Karel Appel, Bosch and Delacroix
Not natural bedfellows, but they happen to be the subject of three exhibitions I have visited over the past few days.
The Appel show is large and highly revealing for an English visitor. I don’t imagine there is much work by him on display in the UK and I only really know his work through illustrations (such as the peculiar portrait of Herbert Read, which is on the cover of a book I think). As a whole, this retrospective at the Gemeentemuseum in Den Haag (which resembles a converted municipal building somehow, with coloured encaustic tiles everywhere and odd corridors) was excellent. His work was full of variety and a number of pictures have stuck in my mind despite the overlay of the other two artists coming afterwards. I fear he knocks aside our very own COBRA member, William Gear, whose work I do like but which seems infinitely dreary and repetitive compared with this. Gear rather went down in my estimation after I saw him en masse at Eastbourne (in the same way, I have never been able to look at Camille Pissarro’s work in the same way after seeing multiple almost identical examples in a retrospective many years ago). So, if you are going to the Netherlands to see the Bosch, as advised by the reviews in many of the English papers, go to Den Haag, stay at the lovely Hotel des Indes, glance at the Escher museum, visit the wonderful Mauritshuis and see Appel. Tramline 17 gets you there from the centre. There are also many works by Mondrian to see.
A proper train will then drag you through the grey Dutch February countryside to Den Bosch, changing easily at Utrecht; a journey which takes just over an hour. On arrival, one finds the little, and I suspect otherwise rarely-visited by tourists, town of Den Bosch en fete. They are very excited about their boy and his big show, and they are right to be proud. There is a nice walk through the town to the Noord Brabants Museum, where the show is being held, and on the way Bosch things are everywhere to be seen by way of advertisement and encouragement. We had bought tickets online and everything worked smoothly.
What a great treat it is. All those pictures one feels as if one has grown up with. I had seen the batch in the Prado, but seeing picture after picture together is breathtaking. Completely new to me were the drawings. Definitely worth a visit, especially if combined with something else in the gloriously rich culture of the Netherlands, where everywhere appears to be readily accessible by train. (The lover of things German could always go to Huis Doorn to see where the last Kaiser spent his last years after leaving Germany at the end of the First World War. He was still there when the German army arrived to occupy the Netherlands in 1940, but he seems to have overestimated their enthusiasm to restore him to his throne.)

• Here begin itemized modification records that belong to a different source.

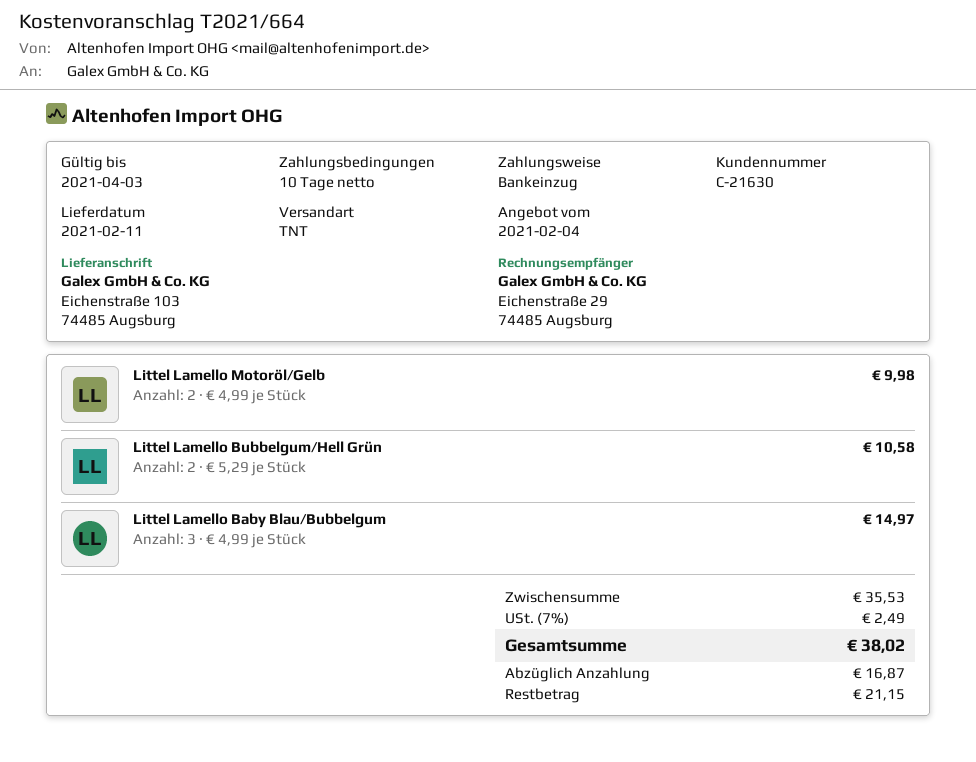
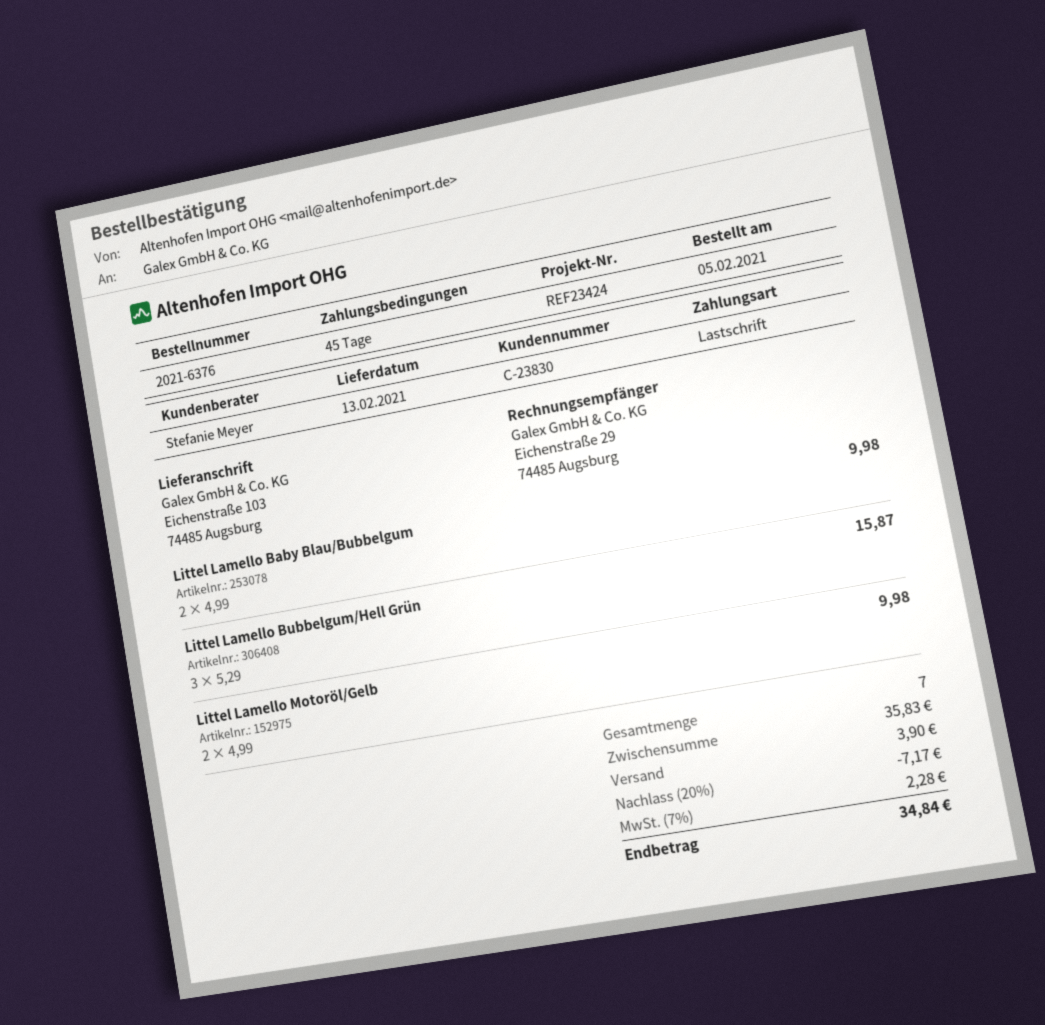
delivery date: 2021-02-11 -> 2021-02-13
payment terms: 10 days -> 45 days
customer number: C-21630 -> C-23830
Littel Lamello Bubbelgum/Hell Grün: 2 x 5.29 = 10.58 -> 3 x 5.29 = 15.87
Littel Lamello Baby Blau/Bubbelgum: 3 x 4.99 = 14.97 -> 2 x 4.99 = 9.98
subtotal: 35.53 -> 35.83
discount: none -> 20% = 7.17
shipping: none -> 3.90
tax: 7% = 2.49 -> 7% = 2.28
total: 38.02 -> 34.84

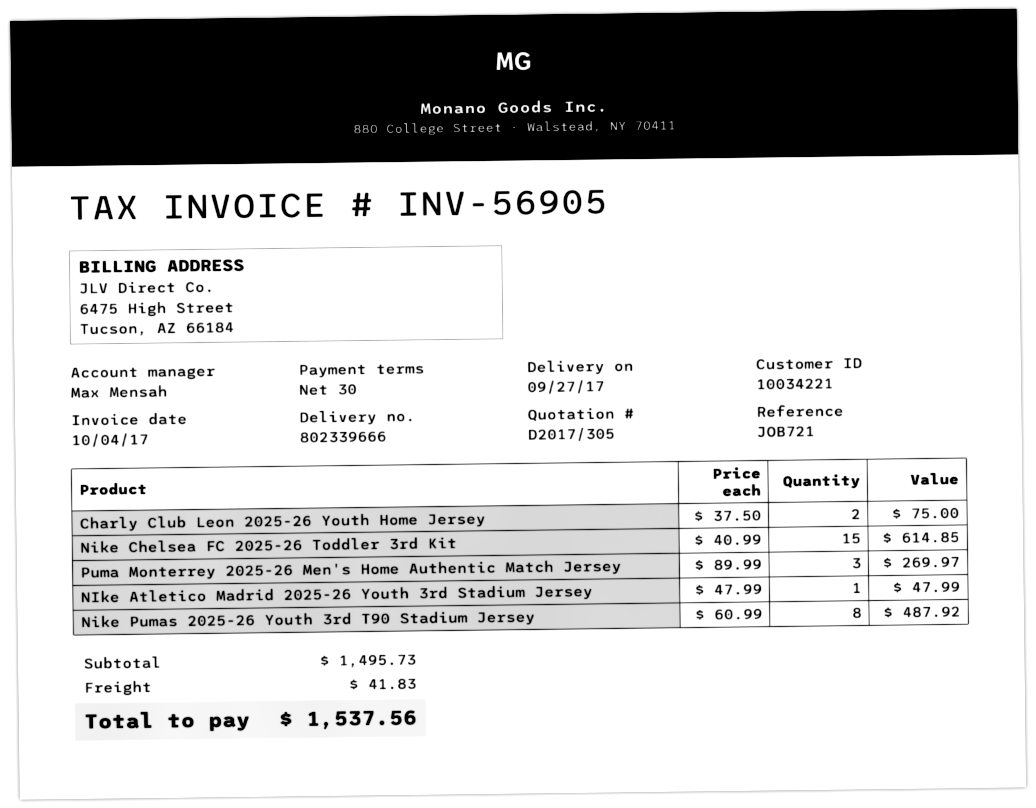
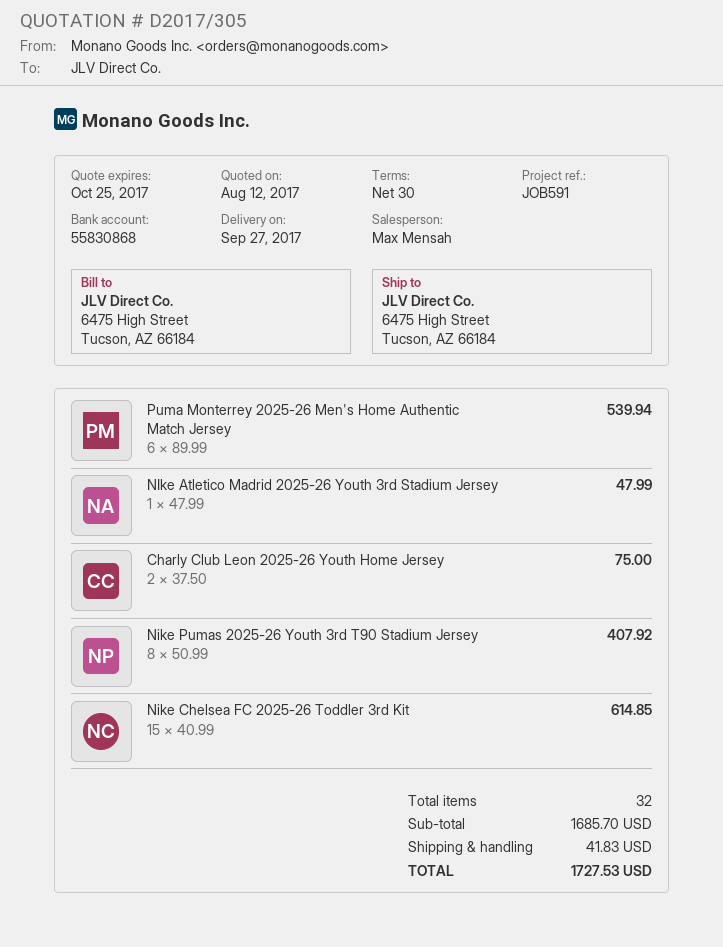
reference: JOB721 -> JOB591
Puma Monterrey 2025-26 Men's Home Authentic Match Jersey: 3 x 89.99 = 269.97 -> 6 x 89.99 = 539.94
Nike Pumas 2025-26 Youth 3rd T90 Stadium Jersey: 8 x 60.99 = 487.92 -> 8 x 50.99 = 407.92
subtotal: 1495.73 -> 1685.70
total: 1537.56 -> 1727.53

The Delacroix show at the National Gallery is very hard to get excited about. One feels the curators have enjoyed themselves discovering connections between him and later artists, thereby padding out the works on display by Delacroix with works by others. I went round as part of a guided tour of about 30 people and I would guess, as non-art historians, every one of them was utterly bewildered as to the point of the show and the reality of the connections being claimed. The thesis was far too academic and obscure for a big show of general appeal and one rather longed to emerge from the dark little exhibition rooms in the grim basement of the Sainsbury Wing and get back to the real glories of the National Gallery’s great collection upstairs. I wonder if the newish Director inherited this show from the previous Director? One just needed to be shown why Delacroix himself was so important, without getting onto whether Renoir was influenced by him. I suggest Delacroix on his own needs selling to normal English art-loving visitors before one starts to complicate the message.